[Edit tracking data]
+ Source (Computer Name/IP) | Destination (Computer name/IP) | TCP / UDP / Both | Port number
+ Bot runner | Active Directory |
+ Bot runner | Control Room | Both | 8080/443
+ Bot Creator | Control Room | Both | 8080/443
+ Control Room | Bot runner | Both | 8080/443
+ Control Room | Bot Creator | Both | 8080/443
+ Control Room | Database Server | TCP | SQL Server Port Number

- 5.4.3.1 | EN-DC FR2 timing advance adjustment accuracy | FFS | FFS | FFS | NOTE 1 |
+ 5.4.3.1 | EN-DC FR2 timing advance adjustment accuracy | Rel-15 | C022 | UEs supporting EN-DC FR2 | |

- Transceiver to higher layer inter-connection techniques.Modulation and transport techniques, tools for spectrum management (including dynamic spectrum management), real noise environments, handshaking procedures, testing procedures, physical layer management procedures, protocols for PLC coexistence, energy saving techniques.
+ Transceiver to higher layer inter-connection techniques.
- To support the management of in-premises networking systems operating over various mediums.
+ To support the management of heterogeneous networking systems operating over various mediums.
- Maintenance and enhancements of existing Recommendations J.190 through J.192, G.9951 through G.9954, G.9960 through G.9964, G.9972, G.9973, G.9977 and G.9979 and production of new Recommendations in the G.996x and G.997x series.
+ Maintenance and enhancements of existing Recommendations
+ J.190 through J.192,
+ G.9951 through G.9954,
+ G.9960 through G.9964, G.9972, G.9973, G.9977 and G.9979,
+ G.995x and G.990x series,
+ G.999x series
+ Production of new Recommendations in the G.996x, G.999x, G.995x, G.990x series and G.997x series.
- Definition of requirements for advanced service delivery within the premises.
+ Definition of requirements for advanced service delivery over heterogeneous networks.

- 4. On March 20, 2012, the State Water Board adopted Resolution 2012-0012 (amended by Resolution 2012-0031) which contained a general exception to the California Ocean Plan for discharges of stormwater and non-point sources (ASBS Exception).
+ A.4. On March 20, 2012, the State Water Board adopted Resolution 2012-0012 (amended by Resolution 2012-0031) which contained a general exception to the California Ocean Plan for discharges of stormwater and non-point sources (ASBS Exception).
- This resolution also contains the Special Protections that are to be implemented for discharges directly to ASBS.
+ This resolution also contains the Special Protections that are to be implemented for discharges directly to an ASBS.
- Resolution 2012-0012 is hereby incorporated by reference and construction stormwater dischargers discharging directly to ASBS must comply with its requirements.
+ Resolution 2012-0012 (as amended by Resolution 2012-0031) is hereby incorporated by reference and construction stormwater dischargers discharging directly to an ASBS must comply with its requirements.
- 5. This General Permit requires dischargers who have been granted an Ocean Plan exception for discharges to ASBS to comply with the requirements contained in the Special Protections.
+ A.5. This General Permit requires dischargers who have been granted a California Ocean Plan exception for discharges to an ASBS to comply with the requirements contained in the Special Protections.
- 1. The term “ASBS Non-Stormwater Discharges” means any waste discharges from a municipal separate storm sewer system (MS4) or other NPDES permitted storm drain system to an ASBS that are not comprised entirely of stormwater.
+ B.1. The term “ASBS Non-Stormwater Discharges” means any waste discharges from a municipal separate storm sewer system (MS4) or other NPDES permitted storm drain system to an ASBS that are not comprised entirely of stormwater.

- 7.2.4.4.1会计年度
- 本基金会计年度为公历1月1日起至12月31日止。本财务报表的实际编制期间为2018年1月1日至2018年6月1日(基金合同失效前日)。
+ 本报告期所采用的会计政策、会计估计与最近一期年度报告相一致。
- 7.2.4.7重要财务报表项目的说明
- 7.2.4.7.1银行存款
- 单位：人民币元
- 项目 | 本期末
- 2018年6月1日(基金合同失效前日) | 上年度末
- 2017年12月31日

Exercise details >> Could you return all of the entries exactly as they stand?

Written answer >>
+ Source (Computer Name/IP) | Destination (Computer name/IP) | TCP / UDP / Both | Port number
+ Bot runner | Active Directory |
+ Bot runner | Control Room | Both | 8080/443
+ Bot Creator | Control Room | Both | 8080/443
+ Control Room | Bot runner | Both | 8080/443
+ Control Room | Bot Creator | Both | 8080/443
+ Control Room | Database Server | TCP | SQL Server Port Number

- 5.4.3.1 | EN-DC FR2 timing advance adjustment accuracy | FFS | FFS | FFS | NOTE 1 |
+ 5.4.3.1 | EN-DC FR2 timing advance adjustment accuracy | Rel-15 | C022 | UEs supporting EN-DC FR2 | |

- Transceiver to higher layer inter-connection techniques.Modulation and transport techniques, tools for spectrum management (including dynamic spectrum management), real noise environments, handshaking procedures, testing procedures, physical layer management procedures, protocols for PLC coexistence, energy saving techniques.
+ Transceiver to higher layer inter-connection techniques.
- To support the management of in-premises networking systems operating over various mediums.
+ To support the management of heterogeneous networking systems operating over various mediums.
- Maintenance and enhancements of existing Recommendations J.190 through J.192, G.9951 through G.9954, G.9960 through G.9964, G.9972, G.9973, G.9977 and G.9979 and production of new Recommendations in the G.996x and G.997x series.
+ Maintenance and enhancements of existing Recommendations
+ J.190 through J.192,
+ G.9951 through G.9954,
+ G.9960 through G.9964, G.9972, G.9973, G.9977 and G.9979,
+ G.995x and G.990x series,
+ G.999x series
+ Production of new Recommendations in the G.996x, G.999x, G.995x, G.990x series and G.997x series.
- Definition of requirements for advanced service delivery within the premises.
+ Definition of requirements for advanced service delivery over heterogeneous networks.

- 4. On March 20, 2012, the State Water Board adopted Resolution 2012-0012 (amended by Resolution 2012-0031) which contained a general exception to the California Ocean Plan for discharges of stormwater and non-point sources (ASBS Exception).
+ A.4. On March 20, 2012, the State Water Board adopted Resolution 2012-0012 (amended by Resolution 2012-0031) which contained a general exception to the California Ocean Plan for discharges of stormwater and non-point sources (ASBS Exception).
- This resolution also contains the Special Protections that are to be implemented for discharges directly to ASBS.
+ This resolution also contains the Special Protections that are to be implemented for discharges directly to an ASBS.
- Resolution 2012-0012 is hereby incorporated by reference and construction stormwater dischargers discharging directly to ASBS must comply with its requirements.
+ Resolution 2012-0012 (as amended by Resolution 2012-0031) is hereby incorporated by reference and construction stormwater dischargers discharging directly to an ASBS must comply with its requirements.
- 5. This General Permit requires dischargers who have been granted an Ocean Plan exception for discharges to ASBS to comply with the requirements contained in the Special Protections.
+ A.5. This General Permit requires dischargers who have been granted a California Ocean Plan exception for discharges to an ASBS to comply with the requirements contained in the Special Protections.
- 1. The term “ASBS Non-Stormwater Discharges” means any waste discharges from a municipal separate storm sewer system (MS4) or other NPDES permitted storm drain system to an ASBS that are not comprised entirely of stormwater.
+ B.1. The term “ASBS Non-Stormwater Discharges” means any waste discharges from a municipal separate storm sewer system (MS4) or other NPDES permitted storm drain system to an ASBS that are not comprised entirely of stormwater.

- 7.2.4.4.1会计年度
- 本基金会计年度为公历1月1日起至12月31日止。本财务报表的实际编制期间为2018年1月1日至2018年6月1日(基金合同失效前日)。
+ 本报告期所采用的会计政策、会计估计与最近一期年度报告相一致。
- 7.2.4.7重要财务报表项目的说明
- 7.2.4.7.1银行存款
- 单位：人民币元
- 项目 | 本期末
- 2018年6月1日(基金合同失效前日) | 上年度末
- 2017年12月31日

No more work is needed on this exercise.